# Work task
Among the records that follow, set down only the lines from the one containing "width:900px; height:36px; background:#0d0d0d;" to the one containing "position:absolute; left:0; width:100%;", both included, exactly.

# Stored records
··········
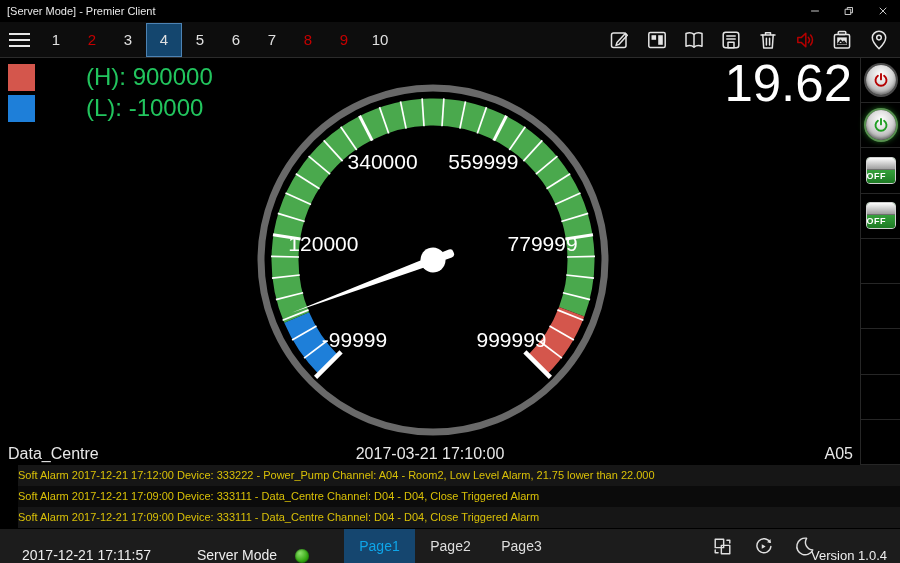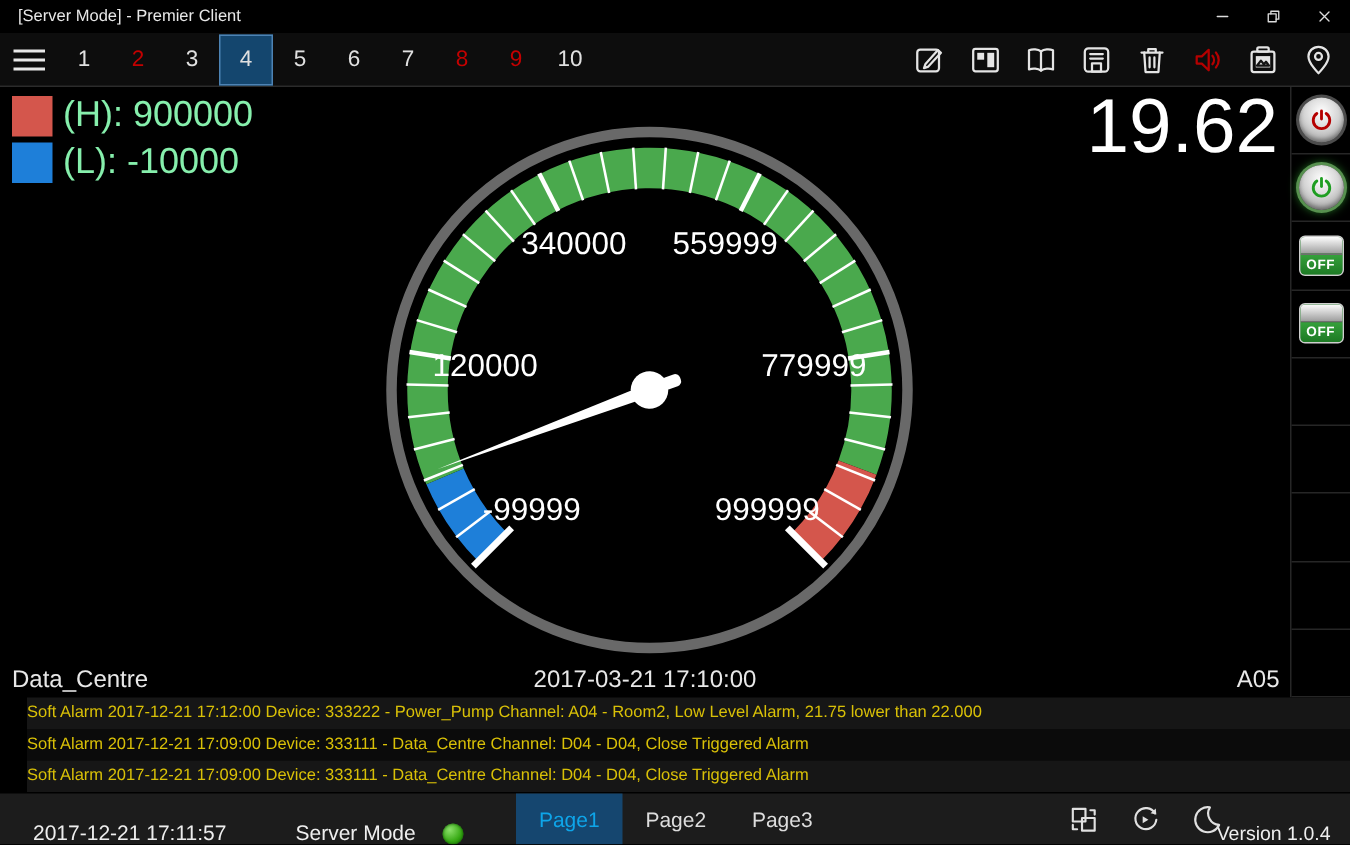--- a/index.html
+++ b/index.html
@@ -3,21 +3,21 @@
 <meta charset="utf-8">
 <style>
   * { margin:0; padding:0; box-sizing:border-box; }
   html,body { background:#000; }
   body { font-family:"Liberation Sans","DejaVu Sans",sans-serif; }
   .app { position:relative; width:900px; height:563px; background:#000; overflow:hidden; color:#e8e8e8; }
 
   
   .titlebar { position:absolute; left:0; top:0; width:900px; height:22px; background:#000;
               display:flex; align-items:center; }
-  .titlebar .title { font-size:11px; color:#e8e8e8; padding-left:12px; }
+  .titlebar .title { font-size:11px; color:#e8e8e8; padding-left:7px; }
   .wincontrols { margin-left:auto; display:flex; height:22px; }
   .winbtn { width:34px; height:22px; background:transparent; border:0; color:#ddd;
             display:flex; align-items:center; justify-content:center; cursor:default; }
 
   
   .toolbar { position:absolute; left:0; top:22px; width:900px; height:36px; background:#0d0d0d;
              border-bottom:1px solid #2b2b2b; display:flex; align-items:center; }
   .hamburger { width:38px; height:34px; background:transparent; border:0;
                display:flex; flex-direction:column; justify-content:center; gap:4px; padding-left:9px; }
   .hamburger span { display:block; width:21px; height:2px; background:#e8e8e8; }
@@ -29,42 +29,42 @@
   .pagenum.selected { background:#14466e; border:1px solid #4d83b4; }
   .toolicons { margin-left:auto; display:flex; align-items:center; gap:11px; padding-right:8px; }
   .toolbtn { width:26px; height:28px; background:transparent; border:0; color:#e4e4e4;
              display:flex; align-items:center; justify-content:center; }
 
   
   .main { position:absolute; left:0; top:58px; width:860px; height:407px; background:#000; }
   .legend { position:absolute; left:8px; top:5px; display:flex; flex-direction:column; gap:3px; }
   .legend-row { display:flex; align-items:center; gap:7px; }
   .swatch { width:27px; height:27px; }
-  .legend-label { font-size:24px; color:#86efac; }
+  .legend-label { font-size:24px; color:#22c55e;margin-left:44px; }
   .bigvalue { position:absolute; right:8px; top:-4px; font-size:51px; color:#fff; }
   #gauge { position:absolute; left:253px; top:22px; }
   .mainfooter { position:absolute; left:0; bottom:2px; width:100%; height:18px; font-size:16px; color:#e8e8e8; }
   .mainfooter .device { position:absolute; left:8px; }
   .mainfooter .stamp { position:absolute; left:0; width:100%; text-align:center; }
   .mainfooter .channel { position:absolute; right:7px; }
 
   
   .sidebar { position:absolute; left:860px; top:58px; width:40px; height:407px;
              border-left:1px solid #262626; display:flex; flex-direction:column; }
   .sidecell { flex:1; border-bottom:1px solid #262626; display:flex; align-items:center; justify-content:center; }
   .powerbtn { width:30px; height:30px; border-radius:50%; border:0; padding:0;
               background:radial-gradient(circle at 50% 32%, #ffffff 0%, #d6d6d6 45%, #8d8d8d 100%);
               display:flex; align-items:center; justify-content:center; }
   .powerbtn.red   { box-shadow:0 0 0 2px #4c4c4c, inset 0 -2px 3px rgba(0,0,0,.35); }
   .powerbtn.green { box-shadow:0 0 0 2px #57904f, 0 0 7px #3cc23c, inset 0 -2px 3px rgba(0,0,0,.35); }
   .toggle { width:30px; height:27px; border:1px solid #cfcfcf; border-radius:4px; overflow:hidden;
             background:#1d7a24; cursor:default; padding:0; display:block; }
   .toggle .flap { height:12px; background:linear-gradient(#fdfdfd,#9f9f9f); border-bottom:1px solid #6f6f6f; }
   .toggle .toglabel { height:13px; background:linear-gradient(#35a03b,#1d7a24); color:#fff;
-            font-size:9px; font-weight:bold; line-height:13px; text-align:center; letter-spacing:.5px; }
+            font-size:9px; font-weight:bold; line-height:13px; text-align:left; letter-spacing:.5px; }
 
   
   .alarms { position:absolute; left:0; top:465px; width:900px; height:64px; background:#000; }
   .alarm-row { height:21px; line-height:21px; font-size:11px; color:#d9c007;
                white-space:nowrap; overflow:hidden;margin-left:18px; }
   .alarm-row:nth-child(odd) { background:#161616; }
   .alarm-row:nth-child(even){ background:#0b0b0b; }
 
   
   .statusbar { position:absolute; left:0; top:529px; width:900px; height:34px; background:#1c1c1c;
··········
# Task output
   .toolbar { position:absolute; left:0; top:22px; width:900px; height:36px; background:#0d0d0d;
              border-bottom:1px solid #2b2b2b; display:flex; align-items:center; }
   .hamburger { width:38px; height:34px; background:transparent; border:0;
                display:flex; flex-direction:column; justify-content:center; gap:4px; padding-left:9px; }
   .hamburger span { display:block; width:21px; height:2px; background:#e8e8e8; }
@@ -29,42 +29,42 @@
   .pagenum.selected { background:#14466e; border:1px solid #4d83b4; }
   .toolicons { margin-left:auto; display:flex; align-items:center; gap:11px; padding-right:8px; }
   .toolbtn { width:26px; height:28px; background:transparent; border:0; color:#e4e4e4;
              display:flex; align-items:center; justify-content:center; }
 
   
   .main { position:absolute; left:0; top:58px; width:860px; height:407px; background:#000; }
   .legend { position:absolute; left:8px; top:5px; display:flex; flex-direction:column; gap:3px; }
   .legend-row { display:flex; align-items:center; gap:7px; }
   .swatch { width:27px; height:27px; }
-  .legend-label { font-size:24px; color:#86efac; }
+  .legend-label { font-size:24px; color:#22c55e;margin-left:44px; }
   .bigvalue { position:absolute; right:8px; top:-4px; font-size:51px; color:#fff; }
   #gauge { position:absolute; left:253px; top:22px; }
   .mainfooter { position:absolute; left:0; bottom:2px; width:100%; height:18px; font-size:16px; color:#e8e8e8; }
   .mainfooter .device { position:absolute; left:8px; }
   .mainfooter .stamp { position:absolute; left:0; width:100%; text-align:center; }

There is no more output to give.